##### PROVIDED ENTRIES #####
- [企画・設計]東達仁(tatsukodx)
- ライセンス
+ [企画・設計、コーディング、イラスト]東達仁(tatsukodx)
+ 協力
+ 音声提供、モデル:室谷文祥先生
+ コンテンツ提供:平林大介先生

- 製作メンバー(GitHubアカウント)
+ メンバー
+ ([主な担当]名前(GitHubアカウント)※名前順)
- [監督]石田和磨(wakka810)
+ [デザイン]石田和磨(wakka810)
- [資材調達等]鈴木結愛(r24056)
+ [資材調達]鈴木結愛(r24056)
#####
◆ **WORK INSTRUCTIONS**
Work through the material and count the lines containing "tatsukodx". Answer with the number alone.

◆ **EXPECTED ANSWER**
2